Activity:
Output, word for word, the line that contains "15-AL1/3-ST1A 0.4 | c_nf_per_km: 11.00" and all lines after it in the records below, omitting pictures.

=== Section Start ===

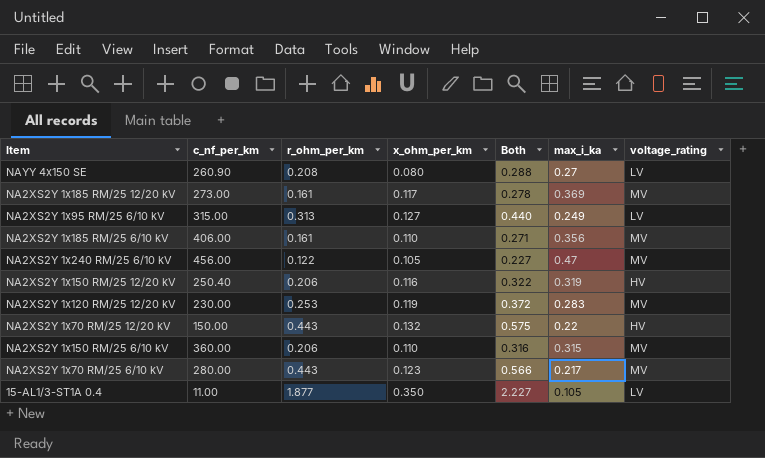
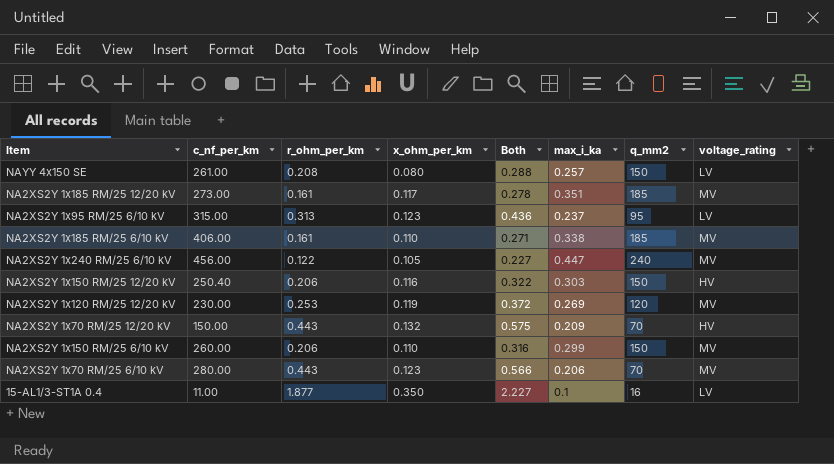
column q_mm2 | position: none -> 7
NAYY 4x150 SE | c_nf_per_km: 260.90 -> 261.00
NAYY 4x150 SE | max_i_ka: 0.27 -> 0.257
NA2XS2Y 1x185 RM/25 12/20 kV | max_i_ka: 0.369 -> 0.351
NA2XS2Y 1x95 RM/25 6/10 kV | x_ohm_per_km: 0.127 -> 0.123
NA2XS2Y 1x95 RM/25 6/10 kV | Both: 0.440 -> 0.436
NA2XS2Y 1x95 RM/25 6/10 kV | max_i_ka: 0.249 -> 0.237
NA2XS2Y 1x185 RM/25 6/10 kV | max_i_ka: 0.356 -> 0.338
NA2XS2Y 1x240 RM/25 6/10 kV | max_i_ka: 0.47 -> 0.447
NA2XS2Y 1x150 RM/25 12/20 kV | max_i_ka: 0.319 -> 0.303
NA2XS2Y 1x120 RM/25 12/20 kV | max_i_ka: 0.283 -> 0.269
NA2XS2Y 1x70 RM/25 12/20 kV | max_i_ka: 0.22 -> 0.209
NA2XS2Y 1x150 RM/25 6/10 kV | c_nf_per_km: 360.00 -> 260.00
NA2XS2Y 1x150 RM/25 6/10 kV | max_i_ka: 0.315 -> 0.299
NA2XS2Y 1x70 RM/25 6/10 kV | max_i_ka: 0.217 -> 0.206
15-AL1/3-ST1A 0.4 | max_i_ka: 0.105 -> 0.1

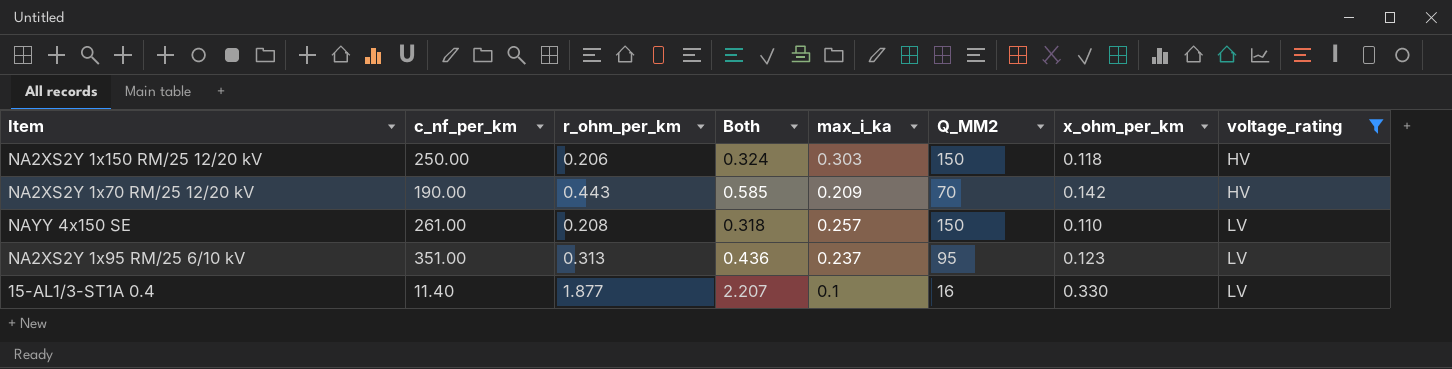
filter: none -> voltage_rating != MV
row order: none -> voltage_rating ascending
column name: q_mm2 -> Q_MM2
column x_ohm_per_km | position: 4 -> 7
NA2XS2Y 1x150 RM/25 12/20 kV | c_nf_per_km: 250.40 -> 250.00
NA2XS2Y 1x150 RM/25 12/20 kV | Both: 0.322 -> 0.324
NA2XS2Y 1x150 RM/25 12/20 kV | x_ohm_per_km: 0.116 -> 0.118
NA2XS2Y 1x70 RM/25 12/20 kV | c_nf_per_km: 150.00 -> 190.00
NA2XS2Y 1x70 RM/25 12/20 kV | Both: 0.575 -> 0.585
NA2XS2Y 1x70 RM/25 12/20 kV | x_ohm_per_km: 0.132 -> 0.142
NAYY 4x150 SE | Both: 0.288 -> 0.318
NAYY 4x150 SE | x_ohm_per_km: 0.080 -> 0.110
NA2XS2Y 1x95 RM/25 6/10 kV | c_nf_per_km: 315.00 -> 351.00
15-AL1/3-ST1A 0.4 | c_nf_per_km: 11.00 -> 11.40
15-AL1/3-ST1A 0.4 | Both: 2.227 -> 2.207
15-AL1/3-ST1A 0.4 | x_ohm_per_km: 0.350 -> 0.330

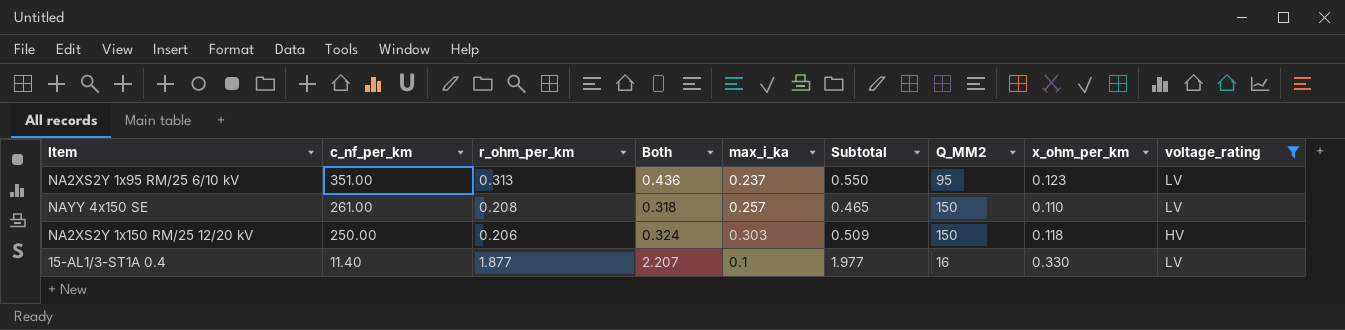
row order: voltage_rating ascending -> c_nf_per_km descending
column Subtotal | formula: none -> [r_ohm_per_km] + [max_i_ka]
row NA2XS2Y 1x70 RM/25 12/20 kV: 190.00 | 0.443 | 0.585 | 0.209 | 70 | 0.142 | HV -> none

=== Section End ===

Response area:
15-AL1/3-ST1A 0.4 | c_nf_per_km: 11.00 -> 11.40
15-AL1/3-ST1A 0.4 | Both: 2.227 -> 2.207
15-AL1/3-ST1A 0.4 | x_ohm_per_km: 0.350 -> 0.330

row order: voltage_rating ascending -> c_nf_per_km descending
column Subtotal | formula: none -> [r_ohm_per_km] + [max_i_ka]
row NA2XS2Y 1x70 RM/25 12/20 kV: 190.00 | 0.443 | 0.585 | 0.209 | 70 | 0.142 | HV -> none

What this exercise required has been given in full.